Touria Prayag's Blog

Guilty, Your Honour

Posted in Uncategorized by touriaprayag on March 23, 2013

“ In every scandal involving those in positions of power , the state is left holding a substantial tab for golden handshakes and parachutes , the cost of which is rarely disclosed.”

“No golden handshake for ex-Director of the Tertiary Education Commission Praveen Mohadeb,” was the prime minister’s nudge to the TEC Board. I should hope not! The guy was found guilty on all counts of blatant conflict of interest by an independent inquirer, a sitting magistrate.

Why we are even discussing this defies understanding. In any other country, the guy would have been forced to go immediately, no questions asked. Over here, we first invite the culprit to ‘retire’ and start discussing the conditions of that ‘retirement’ from a position they have been found guilty of abusing. Are we serious? I wonder whether it has occurred to anyone that it is taxpayers’ money we are talking about and that if anyone felt humane and generous to the point of wanting to reward those who abused their position, they are welcome to do so by digging in their own pockets for a change. They cannot decide to take money from the very people who have been cheated and who take a dim view of having to pay for the retirements and golden handshakes of people who have betrayed the public trust.

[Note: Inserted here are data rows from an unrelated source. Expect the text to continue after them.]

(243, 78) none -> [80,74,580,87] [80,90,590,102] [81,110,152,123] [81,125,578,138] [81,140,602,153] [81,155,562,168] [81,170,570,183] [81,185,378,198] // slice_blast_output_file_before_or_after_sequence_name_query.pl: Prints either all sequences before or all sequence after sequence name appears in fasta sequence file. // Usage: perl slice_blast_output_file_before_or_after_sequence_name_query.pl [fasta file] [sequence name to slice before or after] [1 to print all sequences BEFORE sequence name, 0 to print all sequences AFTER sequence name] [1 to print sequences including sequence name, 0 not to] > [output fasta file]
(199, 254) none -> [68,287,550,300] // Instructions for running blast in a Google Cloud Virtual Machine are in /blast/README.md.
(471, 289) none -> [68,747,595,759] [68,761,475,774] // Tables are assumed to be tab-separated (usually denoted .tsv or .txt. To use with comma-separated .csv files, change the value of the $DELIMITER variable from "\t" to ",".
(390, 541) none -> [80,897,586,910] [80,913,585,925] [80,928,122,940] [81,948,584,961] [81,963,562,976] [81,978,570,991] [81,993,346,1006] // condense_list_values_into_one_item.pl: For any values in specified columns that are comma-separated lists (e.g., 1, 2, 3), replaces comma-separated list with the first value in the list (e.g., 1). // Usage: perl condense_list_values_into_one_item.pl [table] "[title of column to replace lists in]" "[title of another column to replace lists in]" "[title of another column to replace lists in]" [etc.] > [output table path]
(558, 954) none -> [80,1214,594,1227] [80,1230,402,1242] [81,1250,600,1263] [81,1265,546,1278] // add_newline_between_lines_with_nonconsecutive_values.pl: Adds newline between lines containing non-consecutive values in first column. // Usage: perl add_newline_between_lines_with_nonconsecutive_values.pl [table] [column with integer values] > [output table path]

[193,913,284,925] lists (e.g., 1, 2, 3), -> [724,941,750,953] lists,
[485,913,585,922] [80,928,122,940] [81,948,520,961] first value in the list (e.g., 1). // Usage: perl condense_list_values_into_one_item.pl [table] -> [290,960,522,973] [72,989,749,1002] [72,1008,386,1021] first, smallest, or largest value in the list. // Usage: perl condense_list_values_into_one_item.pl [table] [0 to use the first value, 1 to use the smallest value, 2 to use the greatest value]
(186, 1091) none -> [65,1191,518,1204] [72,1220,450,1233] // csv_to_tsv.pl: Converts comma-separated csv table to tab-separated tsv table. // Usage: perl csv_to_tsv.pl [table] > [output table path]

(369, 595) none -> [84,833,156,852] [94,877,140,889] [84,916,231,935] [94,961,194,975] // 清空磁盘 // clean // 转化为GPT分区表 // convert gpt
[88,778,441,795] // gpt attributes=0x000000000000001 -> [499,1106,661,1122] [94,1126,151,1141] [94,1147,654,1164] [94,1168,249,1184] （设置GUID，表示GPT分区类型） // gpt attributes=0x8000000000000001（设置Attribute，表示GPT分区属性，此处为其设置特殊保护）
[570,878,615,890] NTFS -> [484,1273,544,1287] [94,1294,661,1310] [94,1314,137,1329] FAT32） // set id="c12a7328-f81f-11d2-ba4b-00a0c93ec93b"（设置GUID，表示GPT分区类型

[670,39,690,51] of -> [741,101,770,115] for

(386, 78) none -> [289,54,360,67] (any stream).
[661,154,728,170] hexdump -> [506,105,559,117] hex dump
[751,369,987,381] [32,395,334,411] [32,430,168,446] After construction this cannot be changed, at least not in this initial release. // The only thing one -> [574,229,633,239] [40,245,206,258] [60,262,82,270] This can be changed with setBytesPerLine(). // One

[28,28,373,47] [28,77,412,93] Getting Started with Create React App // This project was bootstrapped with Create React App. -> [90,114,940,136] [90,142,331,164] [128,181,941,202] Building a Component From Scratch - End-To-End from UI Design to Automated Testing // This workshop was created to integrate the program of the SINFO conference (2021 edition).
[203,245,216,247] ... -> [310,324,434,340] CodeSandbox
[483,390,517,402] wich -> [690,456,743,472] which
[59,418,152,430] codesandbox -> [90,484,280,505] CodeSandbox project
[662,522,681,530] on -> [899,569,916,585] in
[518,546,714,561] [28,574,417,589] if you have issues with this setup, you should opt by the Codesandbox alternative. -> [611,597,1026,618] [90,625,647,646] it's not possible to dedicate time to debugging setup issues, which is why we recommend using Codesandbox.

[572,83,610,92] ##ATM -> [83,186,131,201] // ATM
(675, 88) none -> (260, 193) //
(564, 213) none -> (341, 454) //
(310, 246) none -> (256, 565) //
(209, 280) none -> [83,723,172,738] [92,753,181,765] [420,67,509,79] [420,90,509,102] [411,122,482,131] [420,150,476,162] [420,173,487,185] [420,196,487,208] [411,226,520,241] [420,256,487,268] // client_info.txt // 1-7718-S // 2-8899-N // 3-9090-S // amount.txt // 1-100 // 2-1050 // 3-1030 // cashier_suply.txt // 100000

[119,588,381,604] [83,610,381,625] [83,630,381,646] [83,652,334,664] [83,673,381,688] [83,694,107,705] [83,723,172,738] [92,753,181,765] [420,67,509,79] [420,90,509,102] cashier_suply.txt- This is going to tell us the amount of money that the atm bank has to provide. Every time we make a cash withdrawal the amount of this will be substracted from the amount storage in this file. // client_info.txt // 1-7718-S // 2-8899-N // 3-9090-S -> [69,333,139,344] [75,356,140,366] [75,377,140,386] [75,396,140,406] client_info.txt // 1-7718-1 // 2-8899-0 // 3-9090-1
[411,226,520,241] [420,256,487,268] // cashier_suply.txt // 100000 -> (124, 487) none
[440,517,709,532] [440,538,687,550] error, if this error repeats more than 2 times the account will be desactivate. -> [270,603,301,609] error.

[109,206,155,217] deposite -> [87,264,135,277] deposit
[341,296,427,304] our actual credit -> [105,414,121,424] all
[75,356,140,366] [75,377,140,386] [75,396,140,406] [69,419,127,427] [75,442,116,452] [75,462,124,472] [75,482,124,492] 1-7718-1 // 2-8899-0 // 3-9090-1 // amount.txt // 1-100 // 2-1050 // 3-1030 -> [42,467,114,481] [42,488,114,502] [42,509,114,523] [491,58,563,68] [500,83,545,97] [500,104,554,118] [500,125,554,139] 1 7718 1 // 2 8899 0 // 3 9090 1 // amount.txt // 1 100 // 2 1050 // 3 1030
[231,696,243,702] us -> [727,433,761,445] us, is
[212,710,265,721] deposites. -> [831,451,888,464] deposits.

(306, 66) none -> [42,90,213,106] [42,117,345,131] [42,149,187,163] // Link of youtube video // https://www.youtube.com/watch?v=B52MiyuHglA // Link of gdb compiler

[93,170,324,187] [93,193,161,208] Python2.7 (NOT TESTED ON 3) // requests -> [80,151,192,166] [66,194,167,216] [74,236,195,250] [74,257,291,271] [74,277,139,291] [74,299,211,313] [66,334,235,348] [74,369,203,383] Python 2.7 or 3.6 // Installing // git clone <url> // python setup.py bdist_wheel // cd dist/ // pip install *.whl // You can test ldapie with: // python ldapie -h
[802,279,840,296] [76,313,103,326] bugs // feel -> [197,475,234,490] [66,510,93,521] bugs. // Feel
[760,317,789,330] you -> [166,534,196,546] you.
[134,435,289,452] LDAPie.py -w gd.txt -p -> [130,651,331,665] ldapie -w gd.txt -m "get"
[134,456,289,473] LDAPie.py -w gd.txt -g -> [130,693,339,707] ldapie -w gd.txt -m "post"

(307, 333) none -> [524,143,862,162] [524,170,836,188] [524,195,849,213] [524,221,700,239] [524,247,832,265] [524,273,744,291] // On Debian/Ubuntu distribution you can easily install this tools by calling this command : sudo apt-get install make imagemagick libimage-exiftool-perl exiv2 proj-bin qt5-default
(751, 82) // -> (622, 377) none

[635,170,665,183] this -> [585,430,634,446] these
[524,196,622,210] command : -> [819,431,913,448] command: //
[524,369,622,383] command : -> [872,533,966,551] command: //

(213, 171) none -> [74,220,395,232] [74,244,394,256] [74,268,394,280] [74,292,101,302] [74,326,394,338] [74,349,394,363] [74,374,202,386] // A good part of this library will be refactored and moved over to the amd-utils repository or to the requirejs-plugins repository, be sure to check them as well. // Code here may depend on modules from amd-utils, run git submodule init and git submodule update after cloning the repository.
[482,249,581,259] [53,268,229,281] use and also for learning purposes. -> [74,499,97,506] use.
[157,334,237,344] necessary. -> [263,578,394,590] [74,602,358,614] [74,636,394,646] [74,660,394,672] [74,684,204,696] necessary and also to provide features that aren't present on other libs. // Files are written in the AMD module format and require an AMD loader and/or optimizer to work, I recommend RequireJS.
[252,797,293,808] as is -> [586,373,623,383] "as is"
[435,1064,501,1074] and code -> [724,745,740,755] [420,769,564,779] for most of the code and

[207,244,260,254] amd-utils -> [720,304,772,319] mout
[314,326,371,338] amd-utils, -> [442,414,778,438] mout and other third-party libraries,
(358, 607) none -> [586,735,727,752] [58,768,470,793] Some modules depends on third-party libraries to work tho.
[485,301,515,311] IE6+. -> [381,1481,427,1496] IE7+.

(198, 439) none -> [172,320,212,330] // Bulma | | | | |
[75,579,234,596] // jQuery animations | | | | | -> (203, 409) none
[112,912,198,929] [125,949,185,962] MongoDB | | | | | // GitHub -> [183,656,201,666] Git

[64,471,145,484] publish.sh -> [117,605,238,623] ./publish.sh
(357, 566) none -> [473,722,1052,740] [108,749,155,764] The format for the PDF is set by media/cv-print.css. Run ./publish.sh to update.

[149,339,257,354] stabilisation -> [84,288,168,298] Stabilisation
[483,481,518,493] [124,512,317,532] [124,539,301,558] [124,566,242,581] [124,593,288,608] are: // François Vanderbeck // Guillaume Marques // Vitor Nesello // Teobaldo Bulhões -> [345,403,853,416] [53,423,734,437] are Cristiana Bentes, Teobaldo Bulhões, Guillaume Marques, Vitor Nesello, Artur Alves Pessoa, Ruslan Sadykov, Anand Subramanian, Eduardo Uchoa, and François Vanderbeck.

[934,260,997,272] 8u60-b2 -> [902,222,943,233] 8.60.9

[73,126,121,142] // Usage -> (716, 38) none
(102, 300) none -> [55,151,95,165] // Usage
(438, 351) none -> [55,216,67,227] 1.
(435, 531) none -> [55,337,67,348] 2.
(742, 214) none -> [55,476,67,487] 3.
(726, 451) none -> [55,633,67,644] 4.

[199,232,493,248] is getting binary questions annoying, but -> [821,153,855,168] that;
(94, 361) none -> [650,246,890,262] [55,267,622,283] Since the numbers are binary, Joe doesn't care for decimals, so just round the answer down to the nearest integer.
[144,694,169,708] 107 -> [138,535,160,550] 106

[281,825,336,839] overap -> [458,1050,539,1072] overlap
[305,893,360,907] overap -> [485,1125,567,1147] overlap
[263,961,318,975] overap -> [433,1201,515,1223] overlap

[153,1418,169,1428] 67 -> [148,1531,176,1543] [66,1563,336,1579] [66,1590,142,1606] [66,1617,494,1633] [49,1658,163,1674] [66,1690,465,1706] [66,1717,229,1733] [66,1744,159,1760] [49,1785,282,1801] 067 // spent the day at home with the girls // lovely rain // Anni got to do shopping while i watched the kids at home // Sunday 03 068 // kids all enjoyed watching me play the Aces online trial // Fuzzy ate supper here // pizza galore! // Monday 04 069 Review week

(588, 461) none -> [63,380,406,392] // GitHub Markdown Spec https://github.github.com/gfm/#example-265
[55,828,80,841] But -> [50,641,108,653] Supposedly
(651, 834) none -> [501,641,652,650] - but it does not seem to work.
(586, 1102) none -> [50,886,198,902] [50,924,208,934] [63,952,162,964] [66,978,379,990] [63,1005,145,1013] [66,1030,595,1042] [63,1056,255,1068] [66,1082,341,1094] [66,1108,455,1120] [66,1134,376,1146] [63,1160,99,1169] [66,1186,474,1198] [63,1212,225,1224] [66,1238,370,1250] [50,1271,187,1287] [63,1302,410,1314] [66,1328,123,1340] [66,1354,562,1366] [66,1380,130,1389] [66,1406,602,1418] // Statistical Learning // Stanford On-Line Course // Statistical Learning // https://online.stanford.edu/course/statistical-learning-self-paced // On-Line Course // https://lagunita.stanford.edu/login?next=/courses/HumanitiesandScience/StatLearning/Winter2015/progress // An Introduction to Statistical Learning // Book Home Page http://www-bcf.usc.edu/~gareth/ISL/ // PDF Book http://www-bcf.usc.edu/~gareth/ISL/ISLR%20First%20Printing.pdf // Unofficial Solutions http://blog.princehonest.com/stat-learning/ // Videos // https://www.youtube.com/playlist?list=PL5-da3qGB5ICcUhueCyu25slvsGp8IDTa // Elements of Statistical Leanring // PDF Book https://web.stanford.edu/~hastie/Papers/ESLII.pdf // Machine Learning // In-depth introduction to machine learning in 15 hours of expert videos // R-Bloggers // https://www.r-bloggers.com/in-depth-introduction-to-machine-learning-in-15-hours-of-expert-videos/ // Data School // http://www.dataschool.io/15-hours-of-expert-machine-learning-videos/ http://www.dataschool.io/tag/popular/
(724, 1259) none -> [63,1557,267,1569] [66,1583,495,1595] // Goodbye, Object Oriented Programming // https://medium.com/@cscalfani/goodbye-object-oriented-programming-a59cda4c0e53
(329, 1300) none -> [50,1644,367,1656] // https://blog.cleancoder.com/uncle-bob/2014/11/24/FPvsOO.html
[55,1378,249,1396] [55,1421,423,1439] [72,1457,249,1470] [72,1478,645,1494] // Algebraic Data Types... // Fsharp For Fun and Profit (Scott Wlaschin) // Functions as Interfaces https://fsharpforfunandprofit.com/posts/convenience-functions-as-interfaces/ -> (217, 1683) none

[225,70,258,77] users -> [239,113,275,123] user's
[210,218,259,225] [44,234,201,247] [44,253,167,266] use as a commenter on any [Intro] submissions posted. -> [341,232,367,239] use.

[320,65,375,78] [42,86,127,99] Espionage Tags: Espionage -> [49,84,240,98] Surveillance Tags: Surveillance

We have nothing personal against Praveen Mohadeb nor are we gloating over the lurid details of his fall. Besides, he has already served his sentence of public disgrace and obloquy. His dismissal is no comfort to anyone as he is not an isolated case. His story is the tale of so many public officials who amass power, go on years-long spending sprees and end up thinking that common rules of decency and integrity do not apply to them. And the impunity which continues to prevail when the powerful are caught red-handed committing acts of bribery, racketeering, theft in office, conflict of interest or otherwise abusing their position, sends the signal that you can cheat and sell your influence and get away with it. As long as you are powerful.

Naturally, we acknowledge that corruption is not the exclusive preserve of political nominees but somehow, the latter seem to excel in this unenviable and abominable activity. Perhaps, firstly, because many of them get to these coveted positions simply because of a patronage system gone awry. Secondly, they know their luck will not last forever and therefore they make the most of the manna from heaven for as long as it lasts. They eat our lunch, travel in chauffeur-driven limousines and jet around the world at our expense without blinking. In the rare cases when their abuse is brought to light, instead of hanging their heads in shame and lying low until we forget about them – as we most often do – they put up a front and start negotiating compensation! Others look us straight in the eye and talk about having a ‘clear conscience’.

And this lamentable situation is likely to continue for a long time to come. We hear a lot of vacuous rhetoric and lofty statements but when it comes to putting in place an efficacious system which seriously promotes transparency, accountability and ethical behaviour, our politicians dismally fail the smell test. And that is the root of the problem.

In every scandal involving those in positions of power, the state is left holding a substantial tab for golden handshakes and parachutes, the cost of which is rarely disclosed. When someone who is supposed to be serving the public interest betrays the public instead, the public should not have to finance a golden retirement for them. Instead, due legal process has to be pursued to bring the alleged culprits to book. Nothing else would do us justice.